Information given:
************

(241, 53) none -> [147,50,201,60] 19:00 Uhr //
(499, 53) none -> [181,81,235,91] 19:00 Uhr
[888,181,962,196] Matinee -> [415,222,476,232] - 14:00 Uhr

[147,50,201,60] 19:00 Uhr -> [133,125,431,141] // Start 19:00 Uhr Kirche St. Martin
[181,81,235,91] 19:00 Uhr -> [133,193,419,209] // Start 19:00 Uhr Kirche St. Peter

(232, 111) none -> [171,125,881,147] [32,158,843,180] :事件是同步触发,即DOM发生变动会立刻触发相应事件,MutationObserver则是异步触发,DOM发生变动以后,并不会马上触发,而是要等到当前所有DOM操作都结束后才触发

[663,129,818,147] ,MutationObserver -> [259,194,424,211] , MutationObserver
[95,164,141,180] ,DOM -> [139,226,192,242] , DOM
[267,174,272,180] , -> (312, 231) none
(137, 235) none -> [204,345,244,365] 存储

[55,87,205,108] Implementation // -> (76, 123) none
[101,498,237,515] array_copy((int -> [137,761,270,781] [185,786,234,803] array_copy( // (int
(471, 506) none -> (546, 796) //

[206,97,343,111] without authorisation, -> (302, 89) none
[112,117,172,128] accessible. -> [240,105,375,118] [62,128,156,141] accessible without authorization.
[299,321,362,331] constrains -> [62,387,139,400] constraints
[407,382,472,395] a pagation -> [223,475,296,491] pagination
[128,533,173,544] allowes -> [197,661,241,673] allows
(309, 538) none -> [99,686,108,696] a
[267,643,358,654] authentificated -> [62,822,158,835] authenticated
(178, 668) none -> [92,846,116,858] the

************

Task statement:
Copy exactly the lines from the one with "[128,533,173,544] allowes ->" through the last line of the material, keeping both ends.

Answer below:
[128,533,173,544] allowes -> [197,661,241,673] allows
(309, 538) none -> [99,686,108,696] a
[267,643,358,654] authentificated -> [62,822,158,835] authenticated
(178, 668) none -> [92,846,116,858] the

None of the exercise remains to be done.